──────── Source material ────────

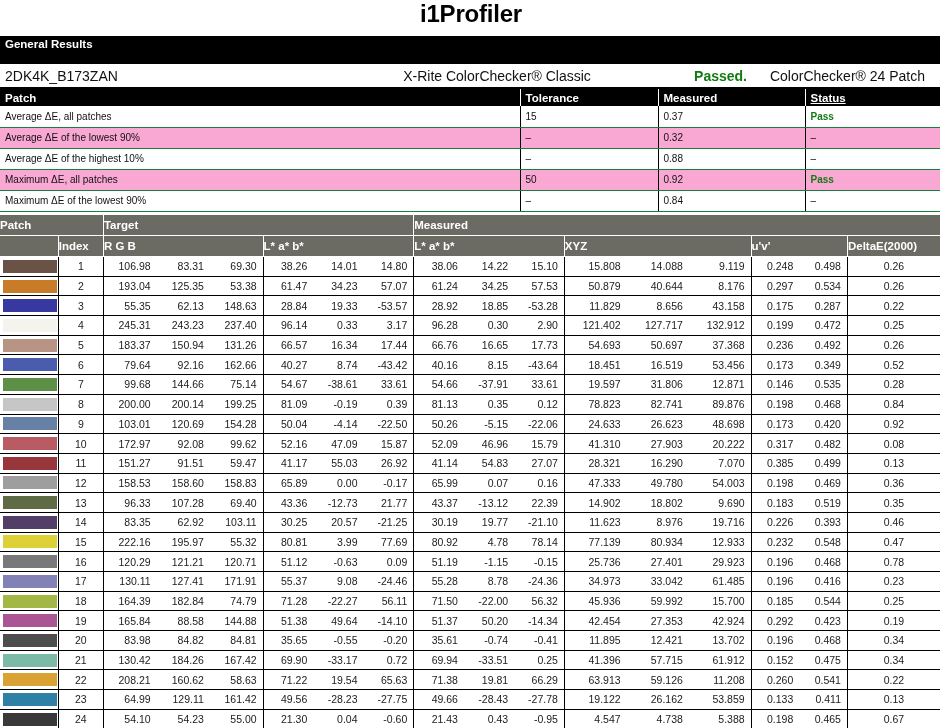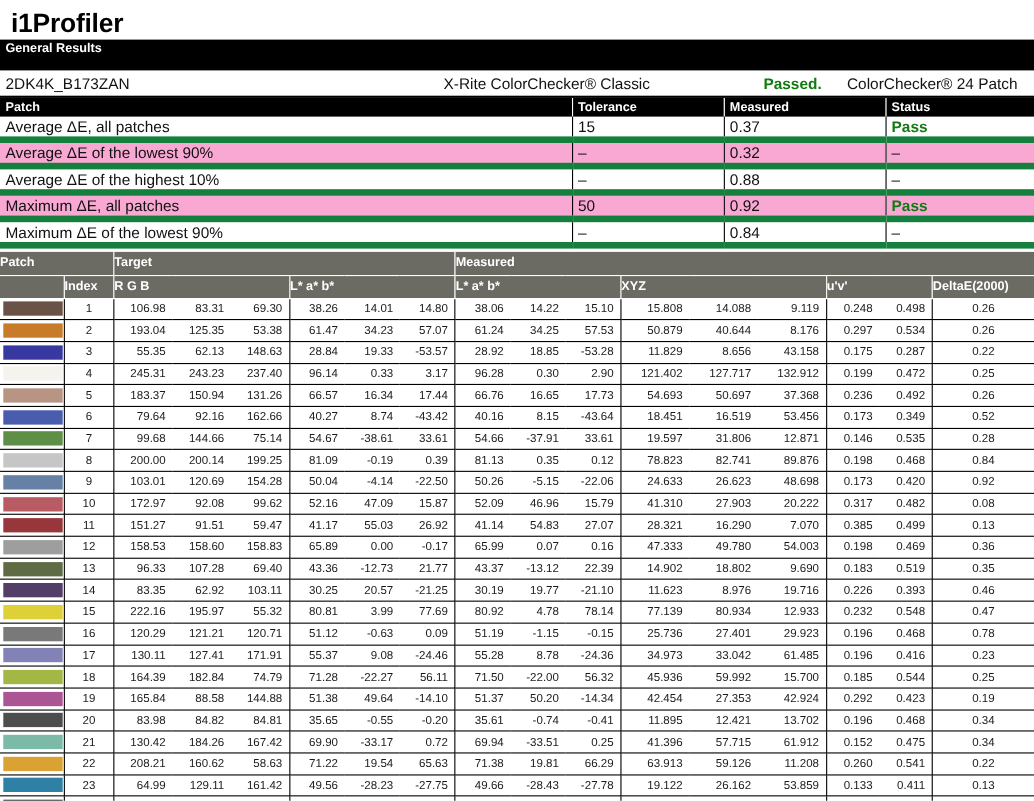--- a/index.html
+++ b/index.html
@@ -20,9 +20,10 @@
   .titlebar {
     height: 36px;
     display: flex;
-    align-items: flex-end;
+    align-items: center;
     justify-content: space-between;
     padding: 0 8px 0 10px;
+    flex-direction: column;
   }
   .app-title {
     font-size: 24px;

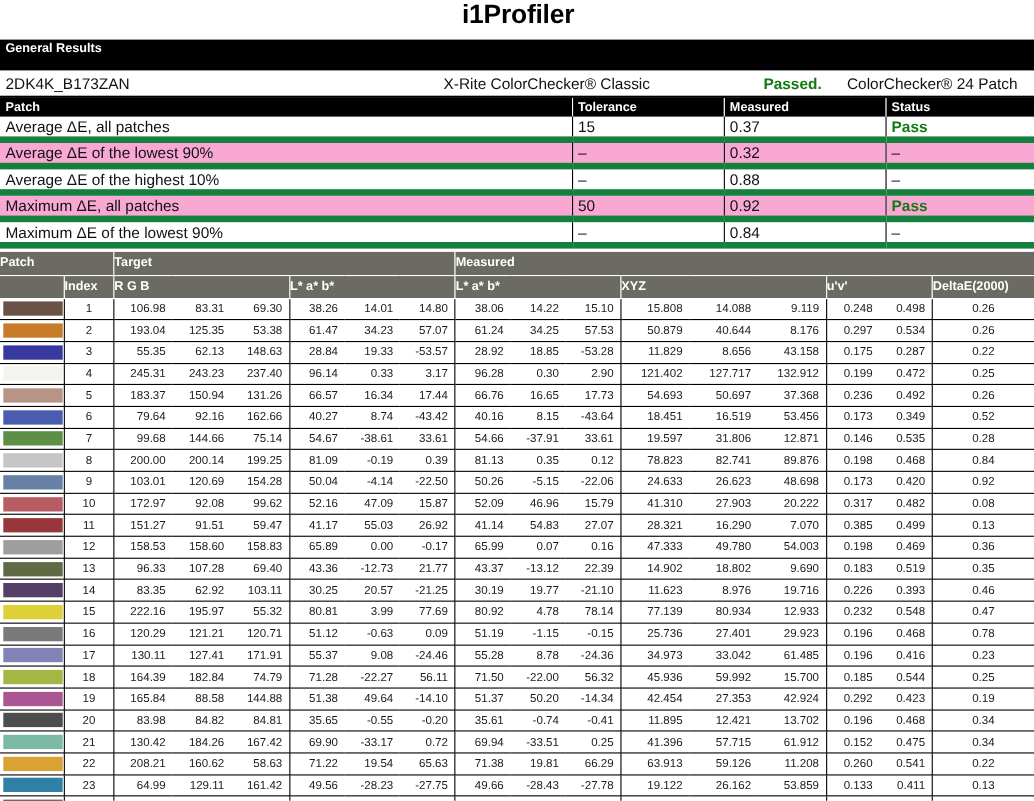--- a/index.html
+++ b/index.html
@@ -85,7 +85,7 @@
     height: 17px;
     border-right: 1px solid #ffffff;
   }
-  table.gen th:last-child { border-right: none; }
+  table.gen th:last-child { border-right: none; text-decoration: underline; }
   table.gen td {
     padding: 1px 0 1px 5px;
     height: 21px;

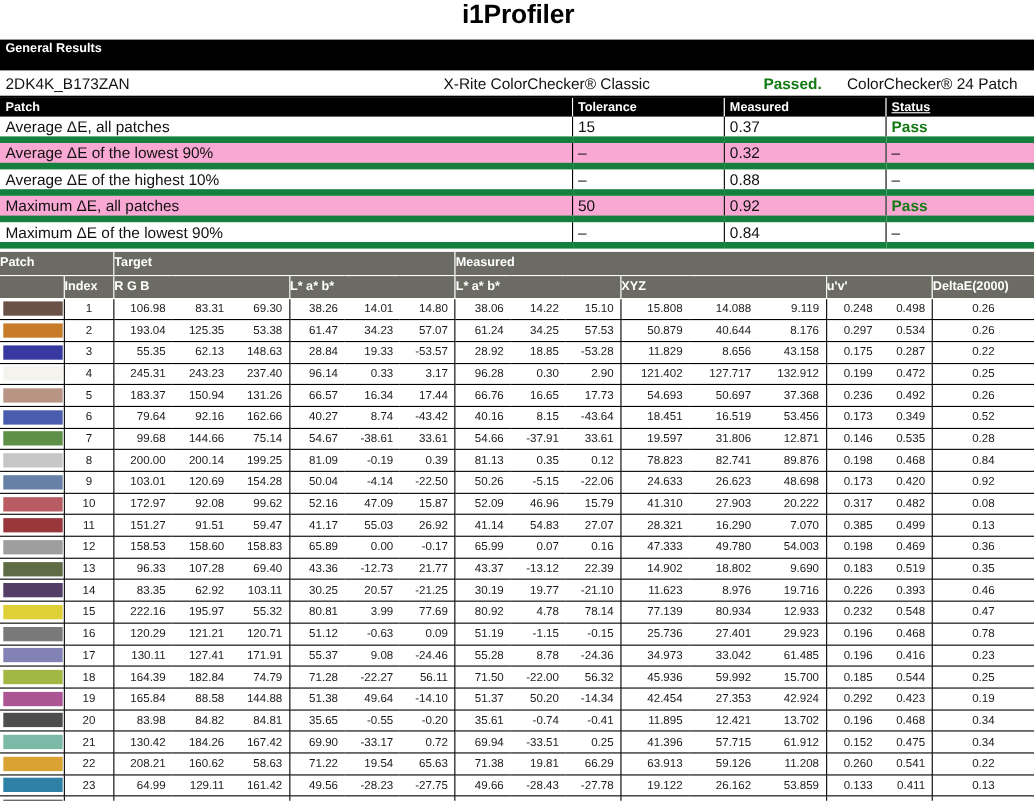--- a/index.html
+++ b/index.html
@@ -91,8 +91,8 @@
     height: 21px;
     color: #111;
     border-right: 1px solid #000;
-    border-bottom: 6px solid #15803d;
-    font-size: 14px;
+    border-bottom: 1px solid #15803d;
+    font-size: 10px;
     vertical-align: middle;
     white-space: nowrap;
     overflow: hidden;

────────

• Task brief: Check each line of the records above, and copy those that hold the word "size".

• Output for this task:
     font-size: 24px;
-    font-size: 14px;
+    font-size: 10px;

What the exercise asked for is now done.